When these care places were closed, the very valuable lands were sold. Inside may have restrictive, but there 3 meals, a bed, and care. Now these same people had access to street drugs and no place to stay or don’t want to stay where there are rules. If they commit a crime, it’s excused because they couldn’t help themselves.
 
I grew up in Southern Ohio. Gallipolis was the home of the first American facility designed to tread epileptics and the "epileptic insane". Generally referred to as "Ohio Home for Epileptics", It opened in 1893. Within a few years it had almost 1,000 patients. By 1950, it was renamed Gallipolis State Institute and reduced in size, and finally in 1979, it became the Gallipolis Development Center, and is a much, much smaller operation. It is basically a nursing home for 80 folks or so who are also mentally ill.

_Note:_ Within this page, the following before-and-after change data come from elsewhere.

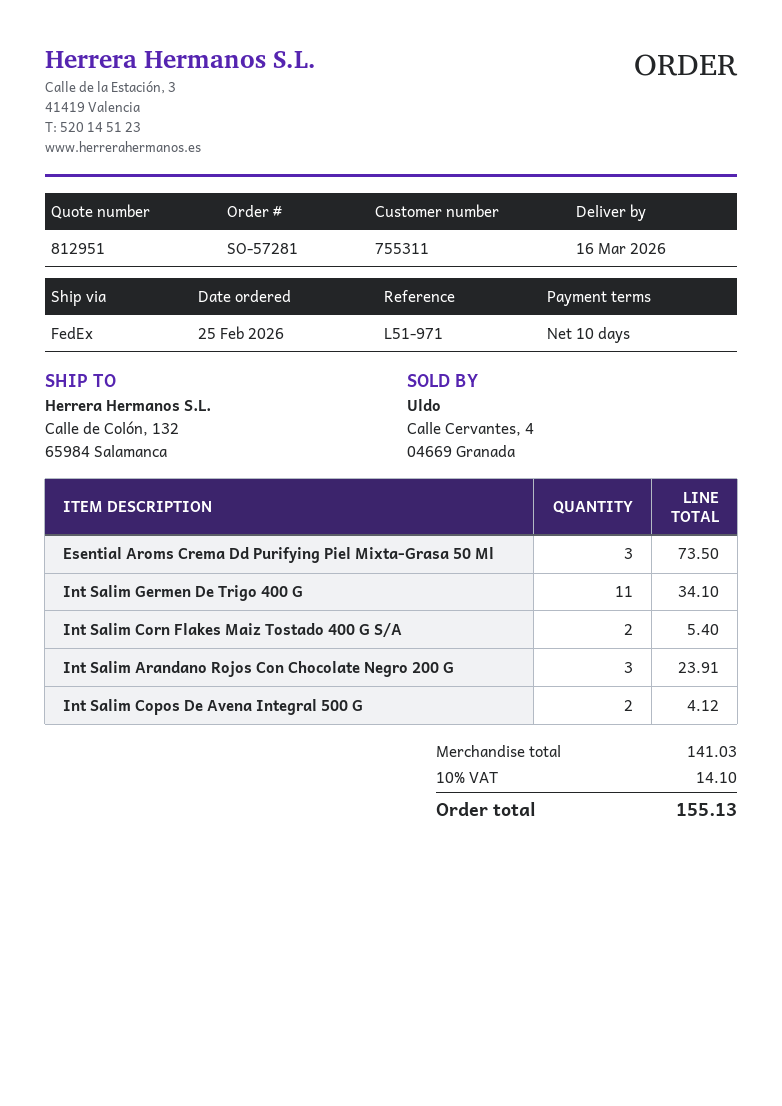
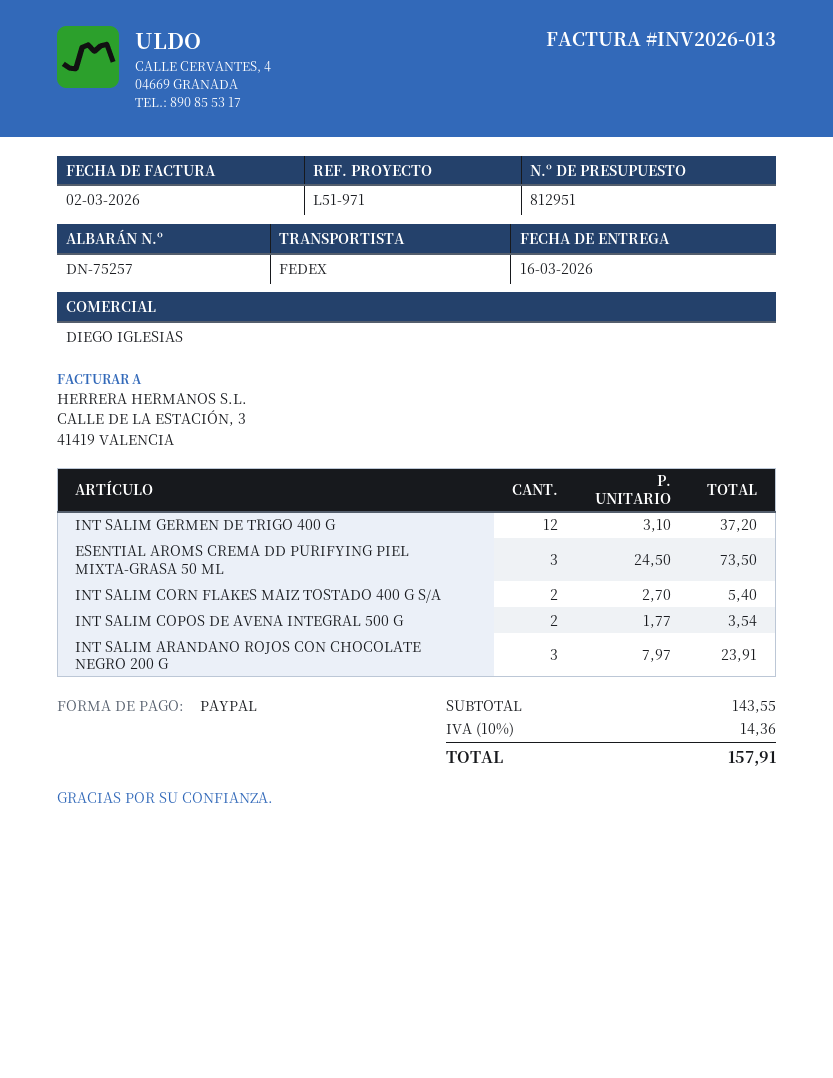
Int Salim Germen De Trigo 400 G: 11 for 34.10 -> 12 for 37.20
Int Salim Copos De Avena Integral 500 G: 2 for 4.12 -> 2 for 3.54
subtotal: 141.03 -> 143.55
tax: 10% = 14.10 -> 10% = 14.36
total: 155.13 -> 157.91

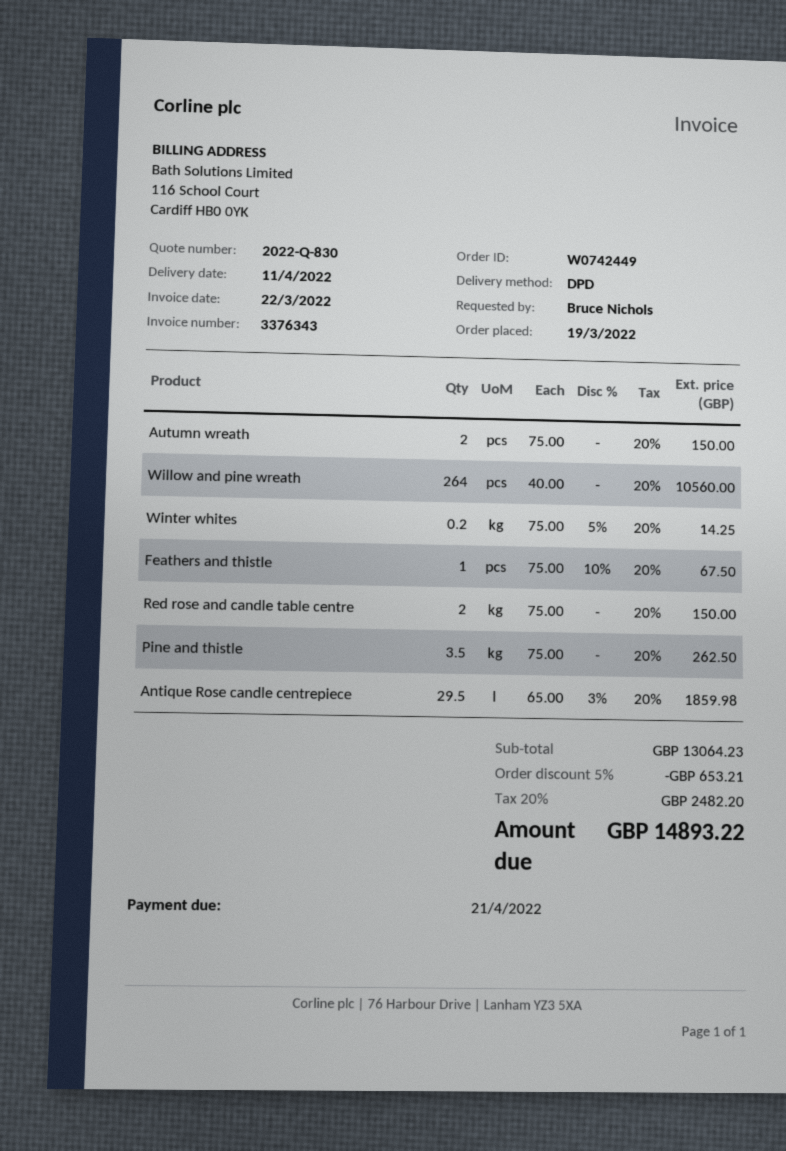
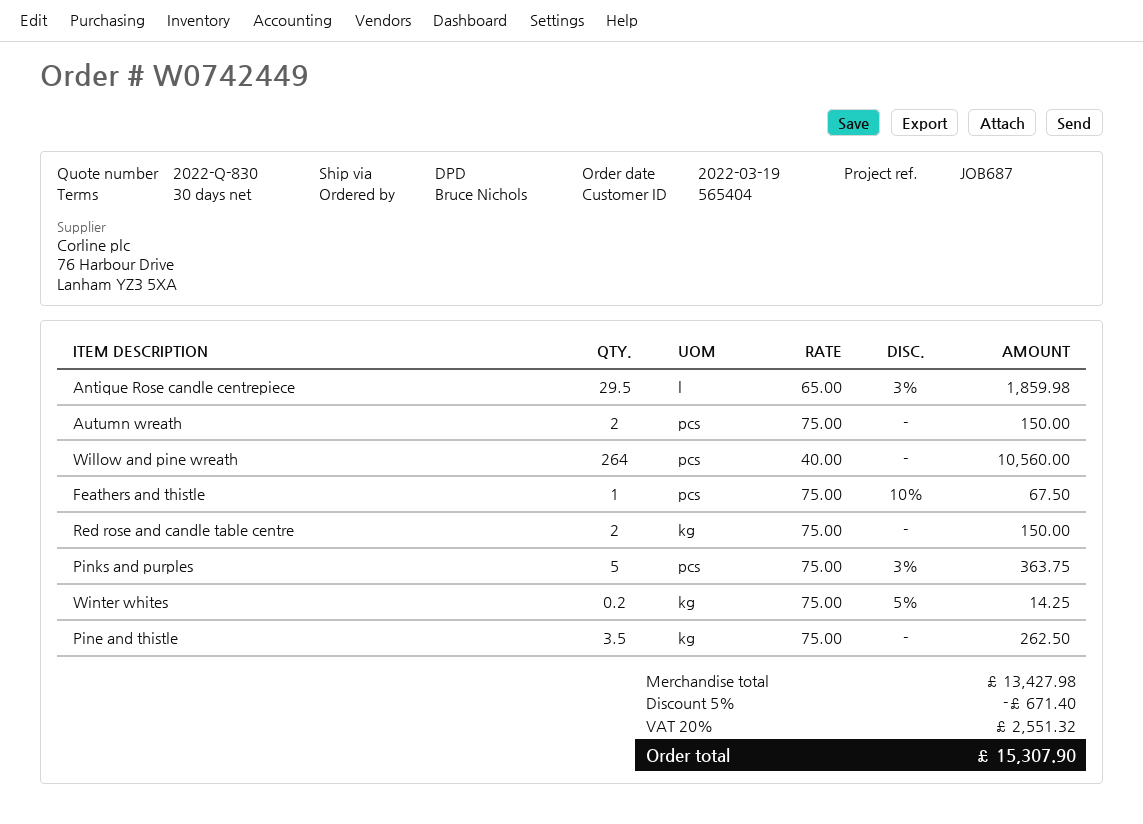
Pinks and purples: none -> 5 x 75.00 - 3% = 363.75
subtotal: 13064.23 -> 13427.98
discount: 5% = 653.21 -> 5% = 671.40
tax: 20% = 2482.20 -> 20% = 2551.32
total: 14893.22 -> 15307.90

The attached article has a lot of details, and what I see is that the debate about treating the mentally ill is not a new one, or an easy one.

Ohio Home for Epileptics
 
I have always thought that if those hospitals were still around,
they were a deterrent to petty criminals, who were threatened
with being, "Sectioned", if they kept up their life of crime.

Being put into one of those places is a stigma, here at least,
but they boast about being in prison, prisons are like hotels
to some people.

Bring back the Psychiatric Hospitals and use them properly.

Mike.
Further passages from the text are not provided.